Severe Digital Calcinosis in CREST Syndrome
- 1. Department of Rheumatology, Beaumont Hospital, Ireland
Citation
Anjum S, Paul O’Connell DH (2016) Severe Digital Calcinosis in CREST Syndrome. JSM Clin Case Rep 4(1): 1095.
CLINICAL IMAGE
A 65 year old lady with diagnosis of CREST for last 10 years presented with progressive right sided unilateral digital calcinosis particularly worse in her thumb, middle and little fingers. She also had areas of inflammation around calcinosis. This resulted in significant disability as she was right-handed. She was treated with colchicine which resulted in improvement of inflammation and pain.
Calcinosis is common manifestation of CREST Syndrome. These calcium deposits are located in soft tissues, without causing direct joint involvement, and may be small or large and usually complicated by skin ulceration and superimposed infection. The main pathophysiological mechanism for the development of calcinosis in scleroderma is tissue hypoxia [1] (Figure 1).
Figure 1 Severe Unilateral Digital Calcinosis in CREST Syndrome, particularly flexor side of thumb.

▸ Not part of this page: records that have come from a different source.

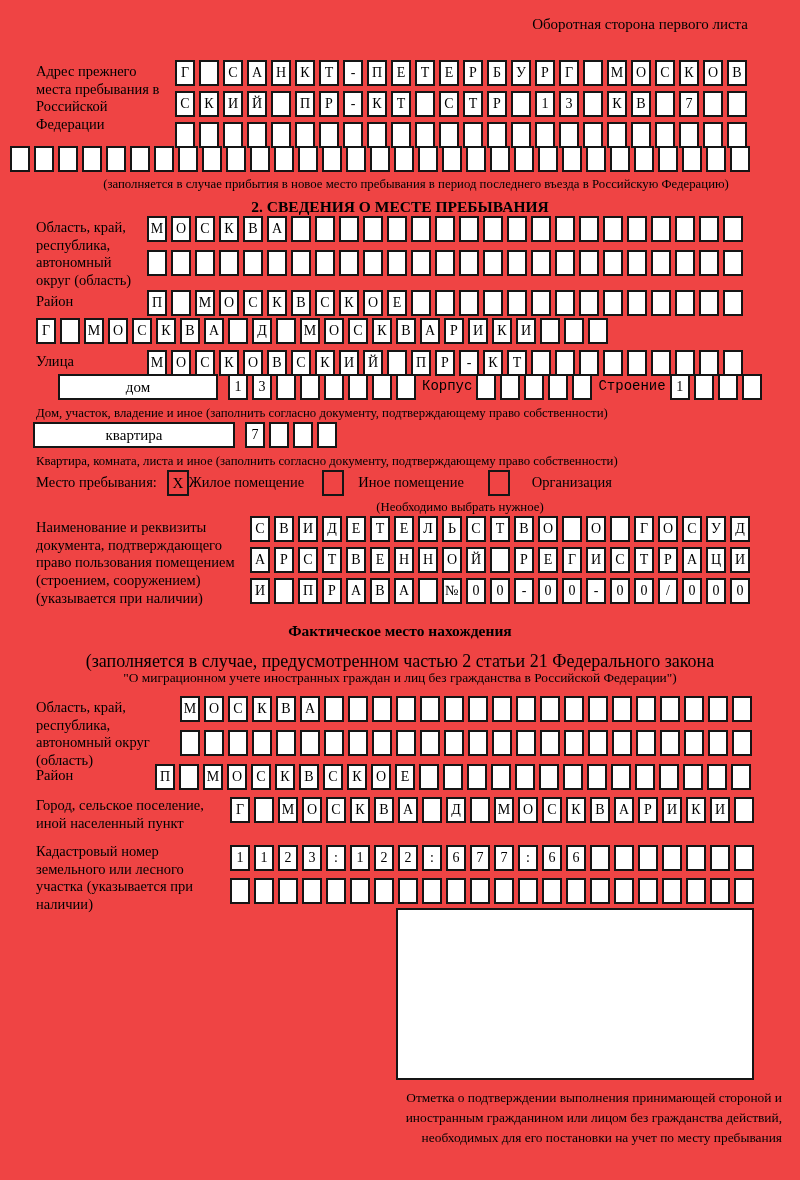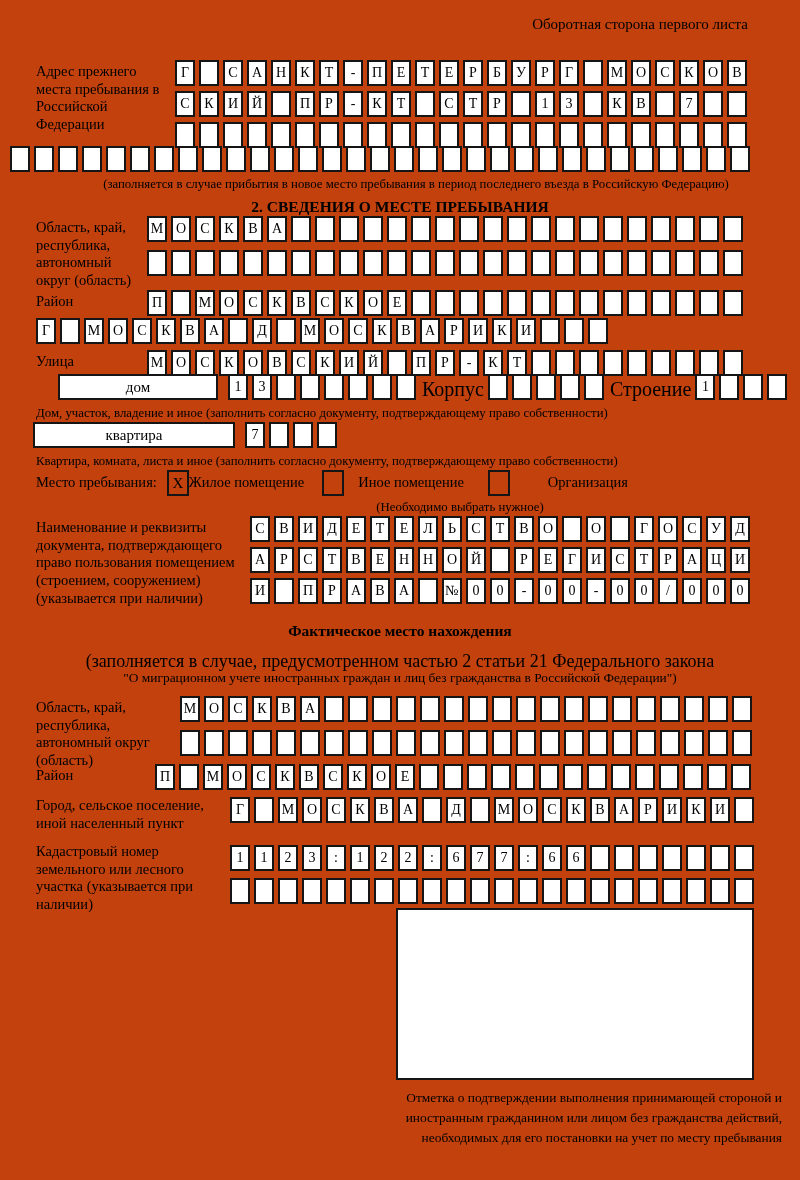"Оборотная сторона первого листа" .page { background: #c2410c -> #ef4444 }
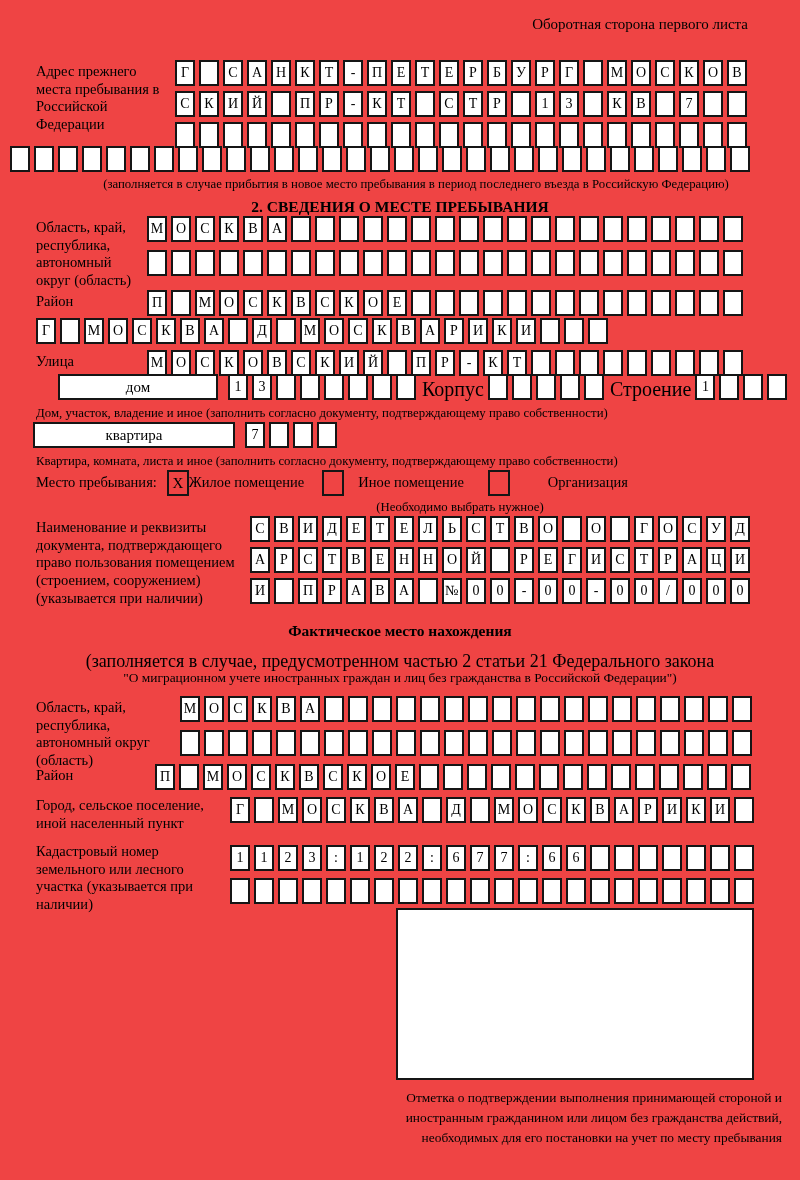"Корпус" .inline-lbl { font-family: none -> Liberation Mono, monospace; font-size: 20px -> 14px }
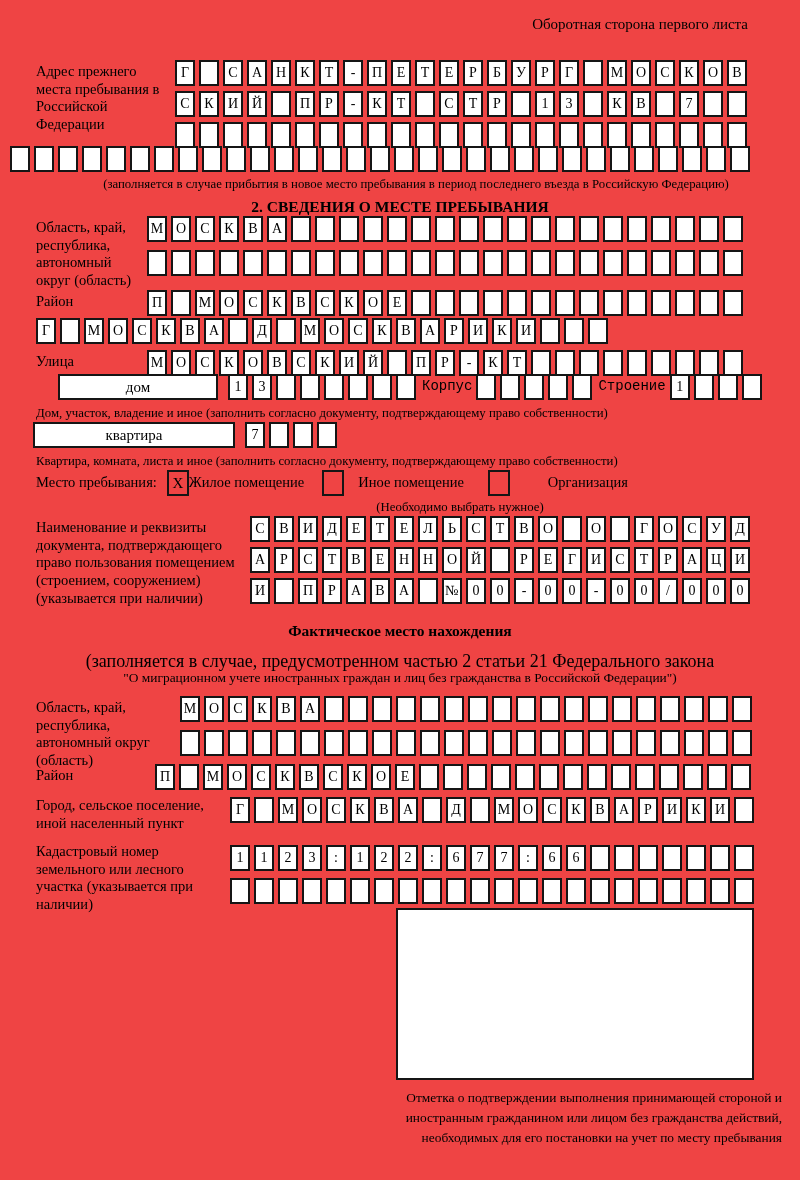"Организация" div.opt { margin-left: 38px -> 22px }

The decrease in perfusion is accompanied by inflammatory cell activity and macrophage activation as well as an imbalance between various mediators that cause increased calcium influx to cells [1]. Patients with extensive calcinosis exhibit significant impairment of functional capacity due to flexion contractures of the adjacent joints. Regarding the treatment of calcinosis, no treatment is postulated to be more effective than another. Therapeutic alternatives include: warfarin, diltiazem, colchicine, probenecid, bisphosphonates, minocycline, aspirin, corticosteroid intralesional injections, aluminum hydroxide, IVIG, iontophoresis and ultrasound [1,2]. Someauthors suggest initiating therapy with diltiazem and even combining drugs [2]. Importantly, the severity of calcinosis is not related to the severity of the underlying disease [2]. Ulcerated calcinosis should be properly observed due to the possibility of bacterial superinfection. Surgical resolution may be considered in cases of extensive deposits of calcium that cause flexion contractures or impaired joint function but remembering that these injuries tend to become infected and are difficult to heal. For smaller localized lesions, CO2 laser and extracorporeal shock wave techniques can be useful[1,2].